Caden Dang, Matthew Shakow, Joshua White, Bowen Meng, Pradeepa Jayachandran

Through working with the University of Pittsburgh and Science Education Alliance Phage Hunters Advancing Genomics and Evolutionary Science or “SEA-PHAGES” we used laboratory techniques to isolate a novel bacteriophage. For this project, Gordonia rubripertincta, a common soil bacteria, was utilized as a host due to its abundance within the soil. This bacteria is a mesophilic, gram-positive, nonmotile bacteria that appears orange when streaked. Our phage “MoiGyank” was isolated through enriched isolation of a soil sample. Five rounds of serial dilution were completed to purify the sample into a single phage species. Then the sample went through three rounds of amplification to collect lysate.

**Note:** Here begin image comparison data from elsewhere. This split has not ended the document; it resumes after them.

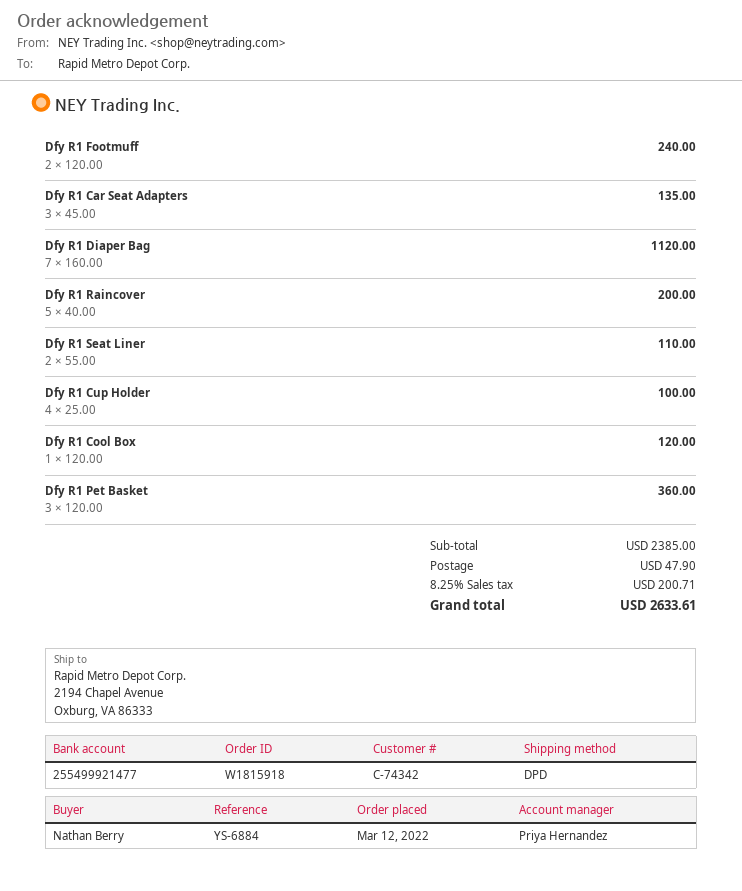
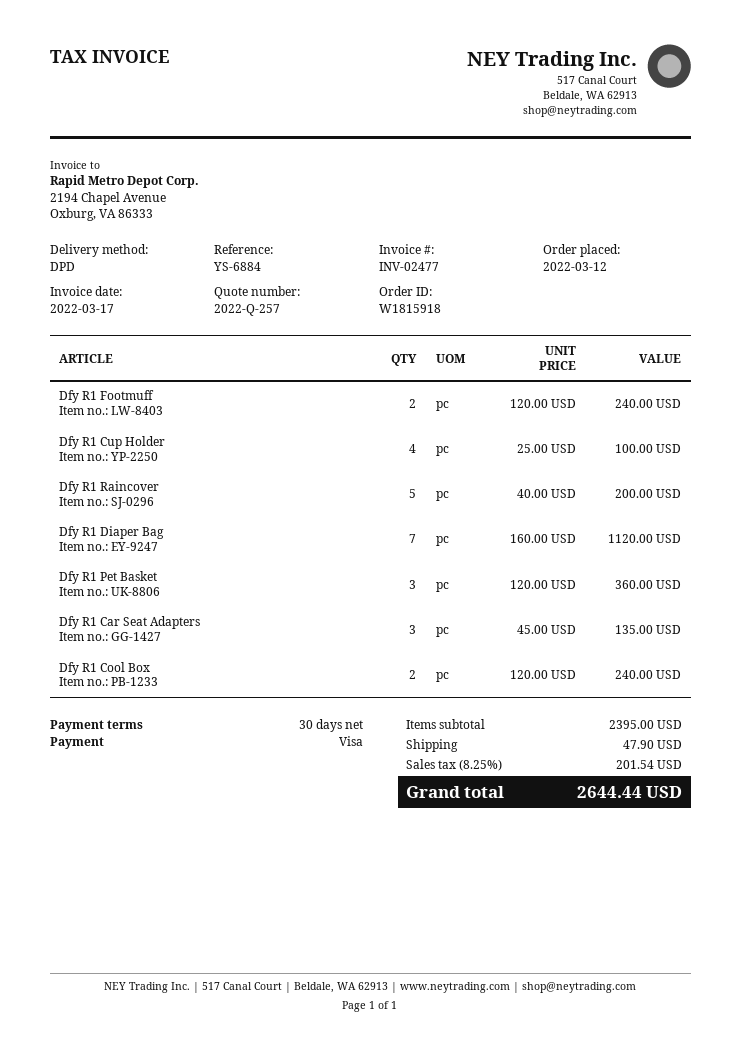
Dfy R1 Seat Liner: 2 x 55.00 = 110.00 -> none
Dfy R1 Cool Box: 1 x 120.00 = 120.00 -> 2 x 120.00 = 240.00
subtotal: 2385.00 -> 2395.00
tax: 8.25% = 200.71 -> 8.25% = 201.54
total: 2633.61 -> 2644.44

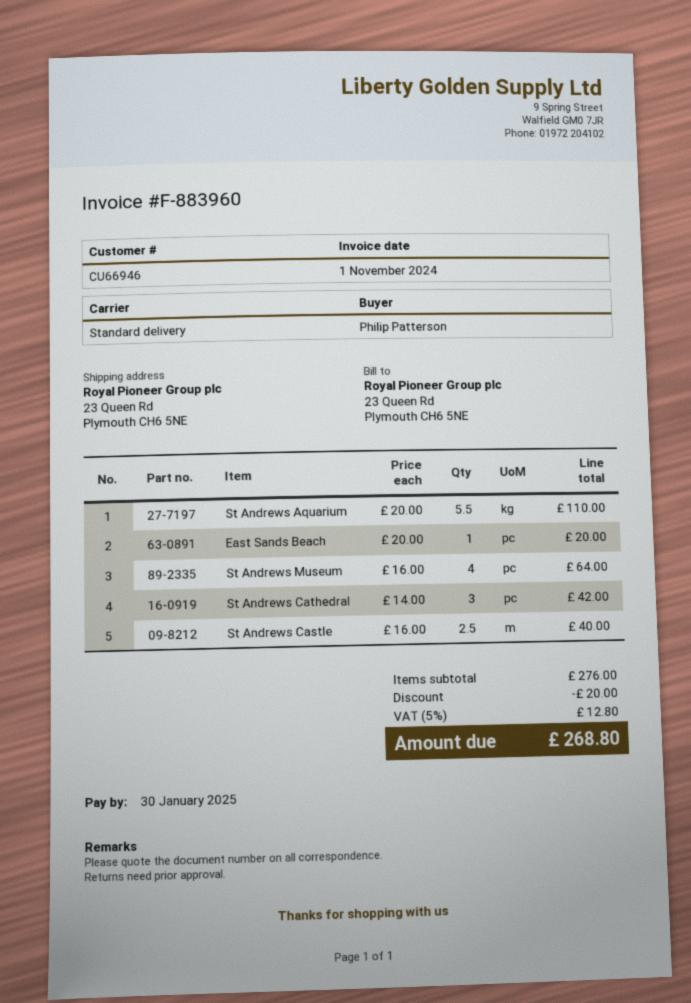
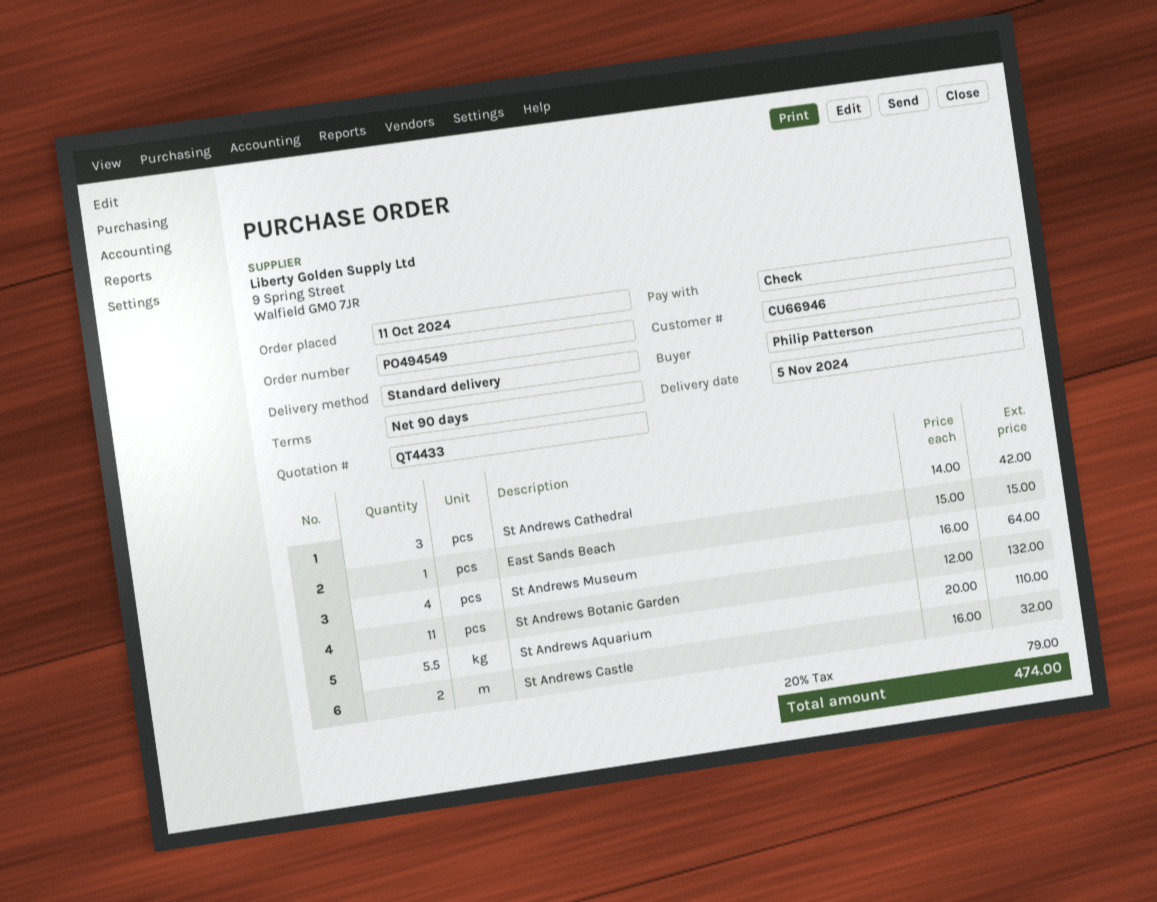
East Sands Beach: 1 x 20.00 = 20.00 -> 1 x 15.00 = 15.00
St Andrews Castle: 2.5 x 16.00 = 40.00 -> 2 x 16.00 = 32.00
St Andrews Botanic Garden: none -> 11 x 12.00 = 132.00
discount: 20.00 -> none
tax: 5% = 12.80 -> 20% = 79.00
total: 268.80 -> 474.00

MoiGyank's genome was characterized using restriction enzymes, revealing a unique fingerprint through gel electrophoresis. Using TEM, MoiGyank was found to be a Siphoviridae phage. MoiGyank DNA was sequenced and auto-annotated within DNA Master using GeneMark and Glimmer to determine the start and stop of genes. These auto-annotated potential genes were verified for their start site through the use of coding potential, RBS score, and comparative tools such as Phamerator, Starterator, and NCBI BLASTp. Using the above tools, 7 genes were deleted, 3 genes were added, and the start of 11 genes were changed. The function of each gene was also predicted using NCBI BLASTp and HHPred. We characterized MoiGyank by conducting wet lab experiments to isolate the phage and employing bioinformatics to determine its genome and predict its genes. With this work, the annotated MoiGyank genome will be added to the NCBI database as a resource for others in this field.